To create anything that was not himself, Yahweh had to contract to allow space for his creation. This could be taken spatially to mean the opening of a void or abyss within which the creation described in Genesis (or the creation posited by the Big Bang theory, for that matter) occurred, but it could also be taken metaphysically. With the creation of man, Yahweh became a self in relation to others. Yahweh was no longer the whole of reality–there were now others, endowed with free will and acting against Yahweh’s intentions and without his knowledge (see Genesis 3 for one such instance). This would have been a profound diminishment for him. Elsewhere, following Bloom’s lead, I reductively posited another way in which the product of creation, and writing in particular, is inherently flawed. In his latest book, Bloom, who seems to have difficulty viewing any aspect of his experience as anything but literature, has merely extended that supposition to Yahweh’s authorship of our universe, so that not only is the object of creation flawed, but the creator as subject is harmed as well. Yahweh had to diminish himself to create our very existence, within which we suffer his absence. We are physically, metaphysically, and psychologically outside of Yahweh, divided from him, as he is from us.
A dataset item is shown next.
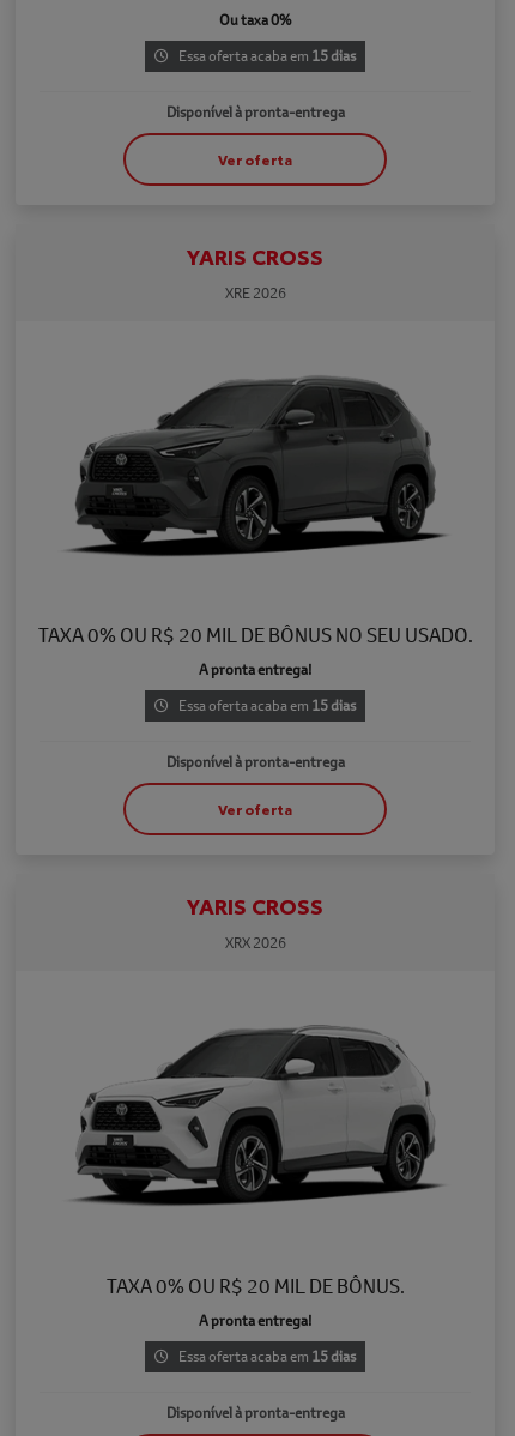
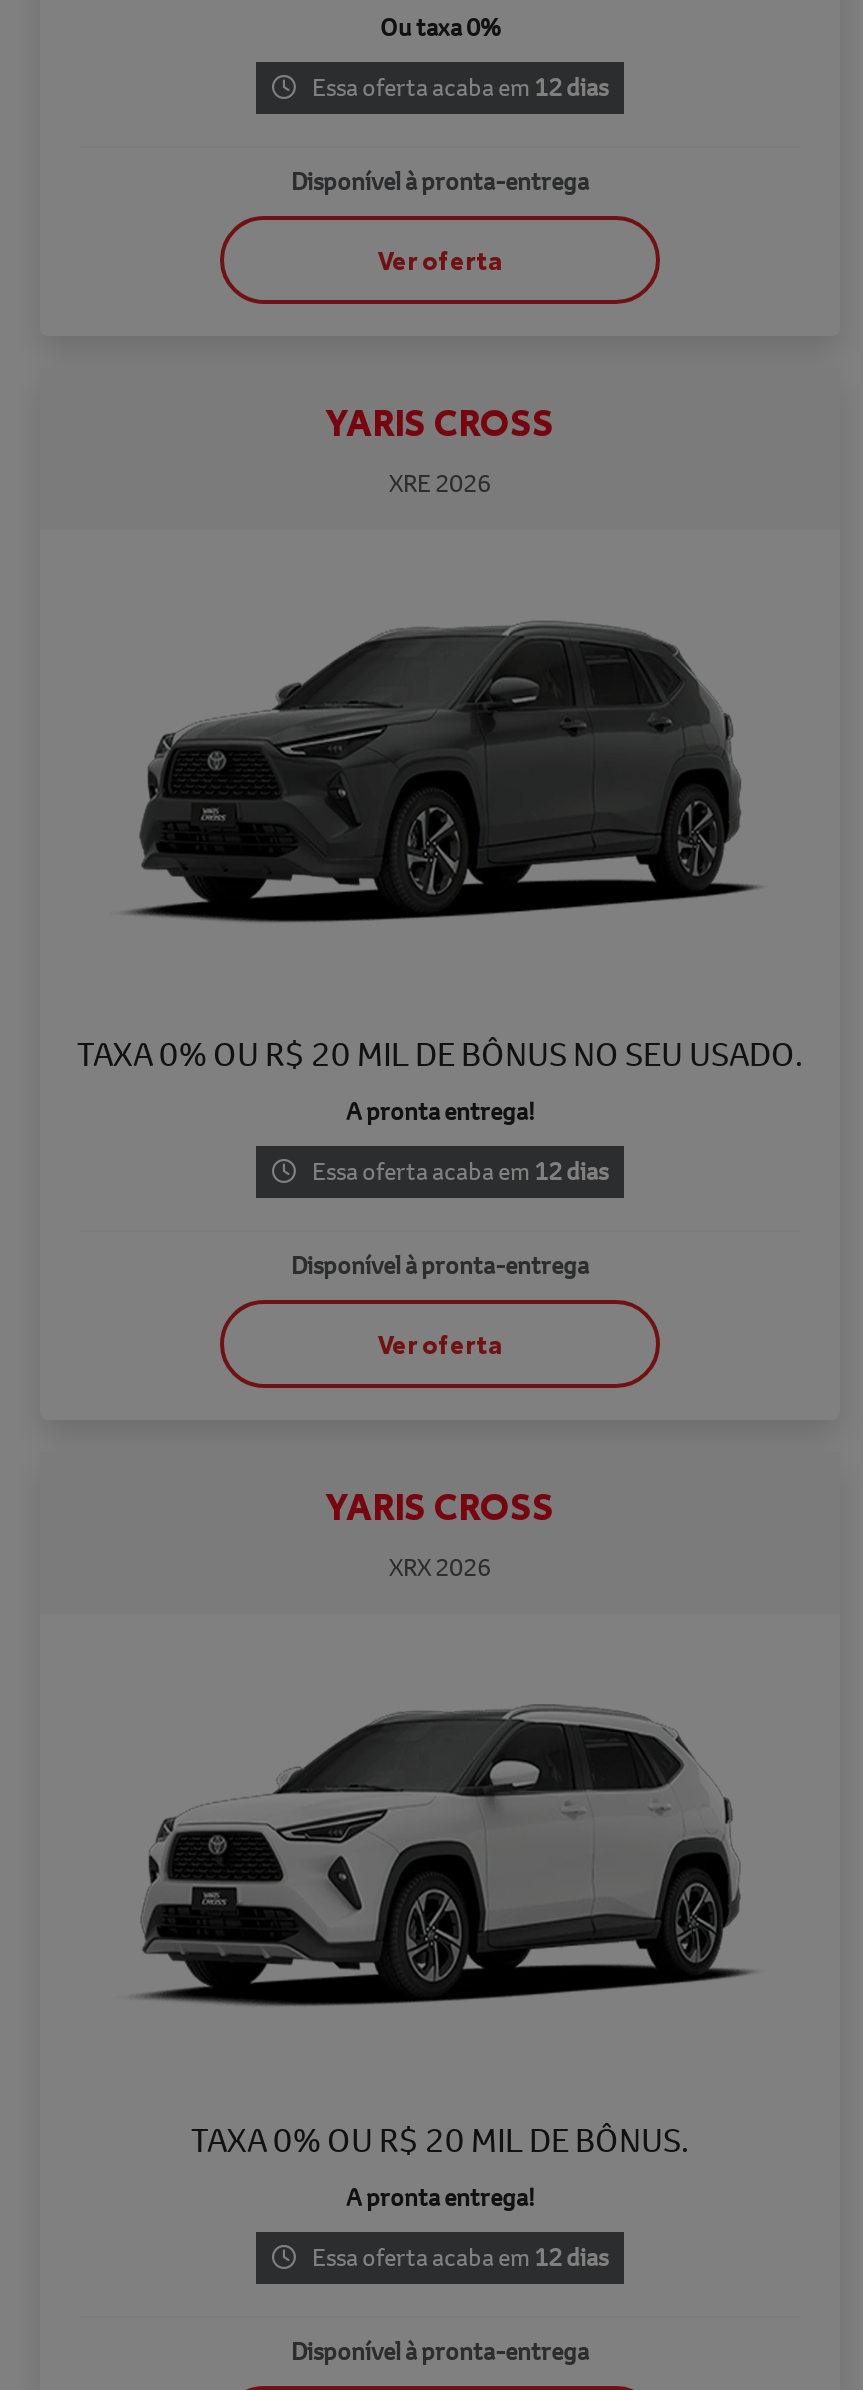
[178,45,356,65] Essa oferta acaba em 15 dias -> [312,69,608,103] Essa oferta acaba em 12 dias
[178,695,356,716] Essa oferta acaba em 15 dias -> [312,1154,608,1188] Essa oferta acaba em 12 dias
[178,1346,356,1366] Essa oferta acaba em 15 dias -> [312,2240,608,2274] Essa oferta acaba em 12 dias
Several times in this book, Bloom mentions that Buddhism escapes him, but it seems to me that he’s tantalizingly close to its primary insights. Buddhists often refer to what we think of as our self as “contracted”–the result of an illusory sundering of luminous emptiness into the dualistic perception that is the root of all suffering. The central Lurianic insight that to create is to diminish is, if not Buddhist, then entirely amenable to Buddhism. Contraction into a subject (or author) is necessary to the creation of an object (or character). To create is to diminish, to divide, to sunder–luminosity is obscured by creation. Usually, the creator will place himself on the fuller side of that duality, but great artists, like Shakespeare, the Yahwist, and Yahweh himself, will more fully empty the vessel of the subject into the object. Or, as Stephen Dedalus puts it in A Portrait of the Artist as a Young Man, the great artist, “like the God of the creation, remains within or behind or beyond or above his handiwork, invisible, refined out of existence, indifferent, paring his fingernails.” But even then, even with the greatest of artists, the art of subjects creating objects, even the most aesthetically accomplished of such art, can do no more than reify duality and renew suffering.